### Given information

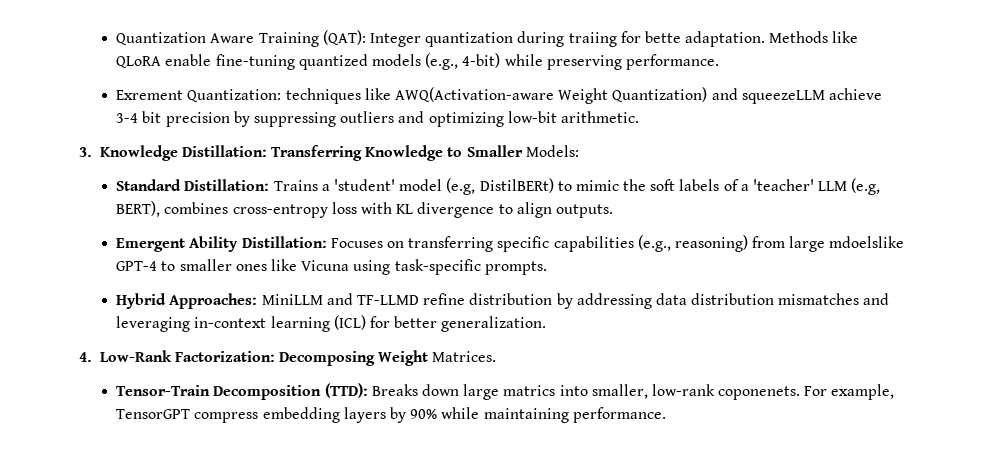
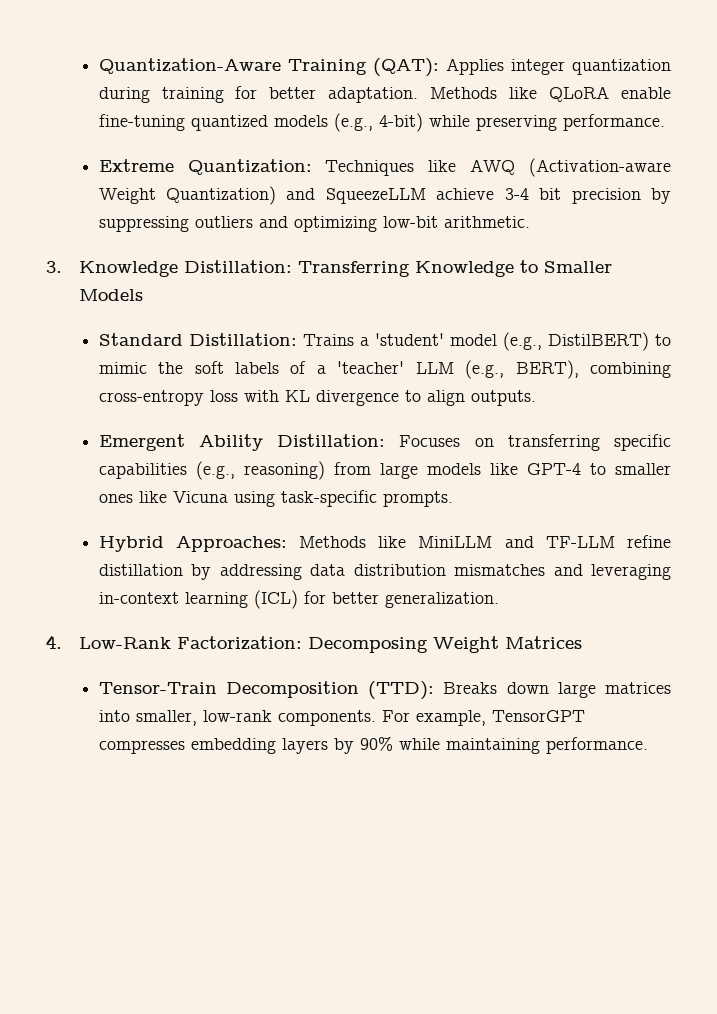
- Quantization Aware Training (QAT): Integer quantization during traiing for bette adaptation.
+ Quantization-Aware Training (QAT): Applies integer quantization during training for better adaptation.
- Exrement Quantization: techniques like AWQ(Activation-aware Weight Quantization) and squeezeLLM achieve 3-4 bit precision by suppressing outliers and optimizing low-bit arithmetic.
+ Extreme Quantization: Techniques like AWQ (Activation-aware Weight Quantization) and SqueezeLLM achieve 3-4 bit precision by suppressing outliers and optimizing low-bit arithmetic.
- 3. Knowledge Distillation: Transferring Knowledge to Smaller Models:
+ 3. Knowledge Distillation: Transferring Knowledge to Smaller Models
- Standard Distillation: Trains a 'student' model (e.g, DistilBERt) to mimic the soft labels of a 'teacher' LLM (e.g, BERT), combines cross-entropy loss with KL divergence to align outputs.
+ Standard Distillation: Trains a 'student' model (e.g., DistilBERT) to mimic the soft labels of a 'teacher' LLM (e.g., BERT), combining cross-entropy loss with KL divergence to align outputs.
- Emergent Ability Distillation: Focuses on transferring specific capabilities (e.g., reasoning) from large mdoelslike GPT-4 to smaller ones like Vicuna using task-specific prompts.
+ Emergent Ability Distillation: Focuses on transferring specific capabilities (e.g., reasoning) from large models like GPT-4 to smaller ones like Vicuna using task-specific prompts.
- Hybrid Approaches: MiniLLM and TF-LLMD refine distribution by addressing data distribution mismatches and leveraging in-context learning (ICL) for better generalization.
+ Hybrid Approaches: Methods like MiniLLM and TF-LLM refine distillation by addressing data distribution mismatches and leveraging in-context learning (ICL) for better generalization.
- 4. Low-Rank Factorization: Decomposing Weight Matrices.
+ 4. Low-Rank Factorization: Decomposing Weight Matrices
- Tensor-Train Decomposition (TTD): Breaks down large matrics into smaller, low-rank coponenets.
+ Tensor-Train Decomposition (TTD): Breaks down large matrices into smaller, low-rank components.
- For example, TensorGPT compress embedding layers by 90% while maintaining performance.
+ For example, TensorGPT compresses embedding layers by 90% while maintaining performance.

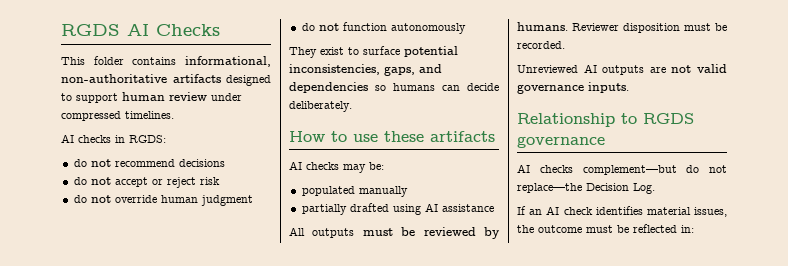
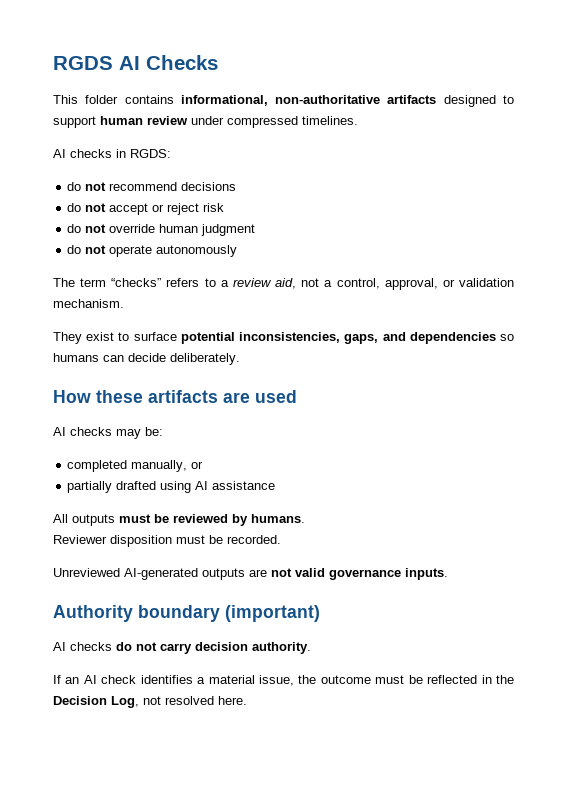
- do not function autonomously
+ do not operate autonomously
+ The term “checks” refers to a review aid, not a control, approval, or validation mechanism.
- How to use these artifacts
+ How these artifacts are used
- populated manually
+ completed manually, or
- All outputs must be reviewed by humans. Reviewer disposition must be recorded.
+ All outputs must be reviewed by humans.
+ Reviewer disposition must be recorded.
- Unreviewed AI outputs are not valid governance inputs.
+ Unreviewed AI-generated outputs are not valid governance inputs.
- Relationship to RGDS governance
- AI checks complement—but do not replace—the Decision Log.
+ Authority boundary (important)
+ AI checks do not carry decision authority.
- If an AI check identifies material issues, the outcome must be reflected in:
+ If an AI check identifies a material issue, the outcome must be reflected in the Decision Log, not resolved here.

### Assigned task
All lines above that contain "Hybrid" are required in the answer.

### Response area
- Hybrid Approaches: MiniLLM and TF-LLMD refine distribution by addressing data distribution mismatches and leveraging in-context learning (ICL) for better generalization.
+ Hybrid Approaches: Methods like MiniLLM and TF-LLM refine distillation by addressing data distribution mismatches and leveraging in-context learning (ICL) for better generalization.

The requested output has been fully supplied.